“Yaşamak
için azıcık bir yiyecekle, birkaç kıyafetle ve küçük bir odayla yetinebilirim
ama ben, ünlü, mevki, itibar, güç sahibi, Tanrı'ya en yakın kişi olmak
istiyorum. Arkadaşlarımın benim hakkımda iyi şeyler düşünmelerini istiyorum. Bu
istekler her insanın hedeflerini, yaptıklarını rayından çıkarıyor.”
Kurmaca;
Kasaba
belediye binasında ödül töreni başlamıştı. Belediye başkanı “Okulumuz dans
öğretmenlerinden Aira Clacson ve Bena Morgen ulusal dans yarışmasında
kasabamızı öğrencileriyle temsil etmişler, Aira Clacson’un öğrencileri
yarışmada dördüncü olma başarısını göstermişlerdir. Kasabamızın anahtarını
değerli öğretmen ve öğrencilerine vermekten onur duyarım,” diye sözlerini
bitirdiğinde kocaman anahtarı flaşlar patlarken aldım. Bena “Öğrencilerim
gösterdiklerimi yapamayacak kadar aptallardı,” deme talihsizliğinde bulununca
öğrencilerinden birini velisi olan gazeteci dayanamayarak “Çocuklara kabahat
bulmayın koreografiniz saçmaydı,” diye yüzüne vurdu. Objektifler rezalete
dönünce arkadaşım topluluğun arasından sıyrılıp salondan çıktı. Elimde kocaman
anahtarla peşinden koştum. Otoparkta arabanın yanında bekliyordu. “Afiyet
olsun. Kahve almışsın,” deyip bindim. “Çok gerginim,” derken kahveyi arka
koltuğa koyup emniyet kemerini bağlamıştı. Konuyu “Bena, koleksiyonuma aldığım
yeni peçeteyi görmek ister misini? Torpido gözünde,” diyerek değiştirmek
istedim. “Bakarım ama önce şu mesajı okumalıyım,” deyip telefona gömüldü.

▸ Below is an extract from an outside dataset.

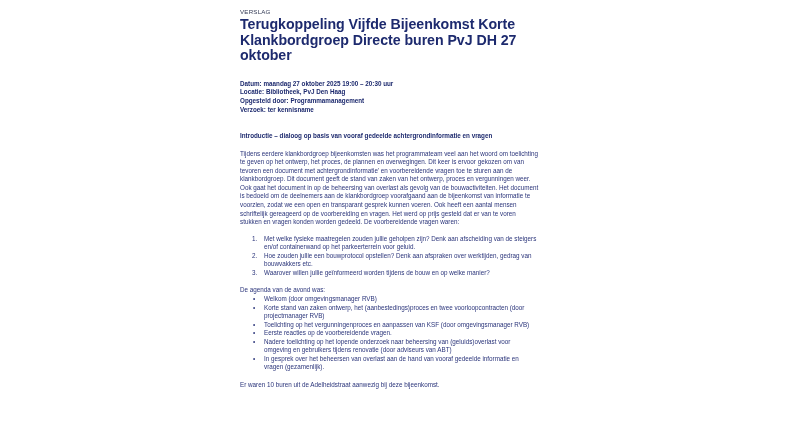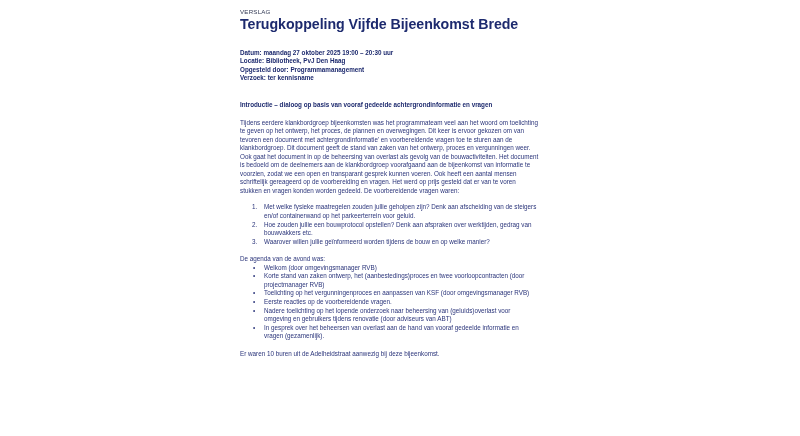"Terugkoppeling Vijfde Bijeenkomst Brede" span { text: Brede -> Korte }
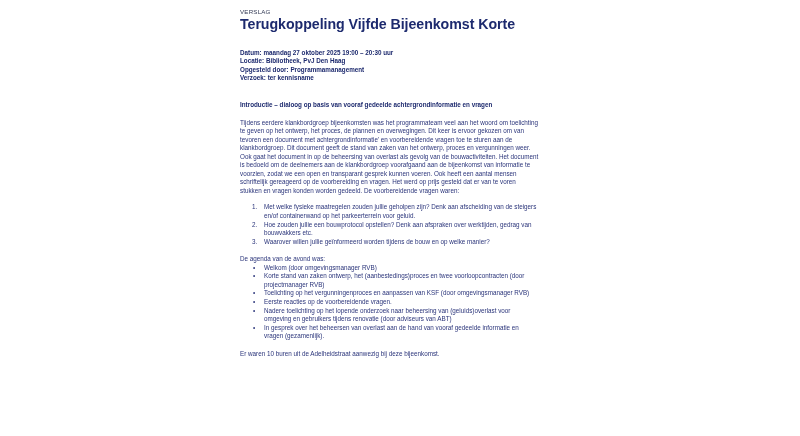"Klankbordgroep Directe buren PvJ DH" span { html: none -> <span>Klankbordgroep Directe buren PvJ DH 27 oktober</span> }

Dişlerini sıkarak “Aptallıkta sınır tanımıyor. Ayrıldığımızı anlamadı gitti,”
diye veryansın etti. “Sıkmaktan telefonu kıracaksın. Seni uyarmıştım. O adam
tuhaf dedim. Ama sen, seni kıskandığımı sanıp teklifini kabul etmiştin,” derken
kıs kıs gülüyordum. “Akıl hastanesinde hastalara bakarken kafayı yemiş platonik
âşık,” deyip telefonu çantasına koydu. “Kahve bardağımı versene,” derken
peçeteyi aldığını görmemiştim. “Al bakalım,” demiştim ki ellerimiz çarpıştı
kahve peçeteye döküldü. Aklım çıktı. “Bilerek yaptın değil mi?” diye sorduğumda
“Ne alakası var?” deyip kıs kıs güldü.
Yatak
odasında temiz iç çamaşırı aramadığım yer kalmamıştı. Sevgili eşime sıkıntıyla
“Cherish, iç çamaşırlarım nerde?” diye sorunca ukalalıkla “James, çamaşır
sepetinden alabilirsin,” deyip müzik sesini yükseltti. Banyoya gidip fazla
kokmayanlardan bir çift aldım. Kan beynime sıçradı. Salona üstüne basa basa
“Çamaşırhanede çalışıyorsun ama evde temiz çamaşır yok,” diyerek girdim.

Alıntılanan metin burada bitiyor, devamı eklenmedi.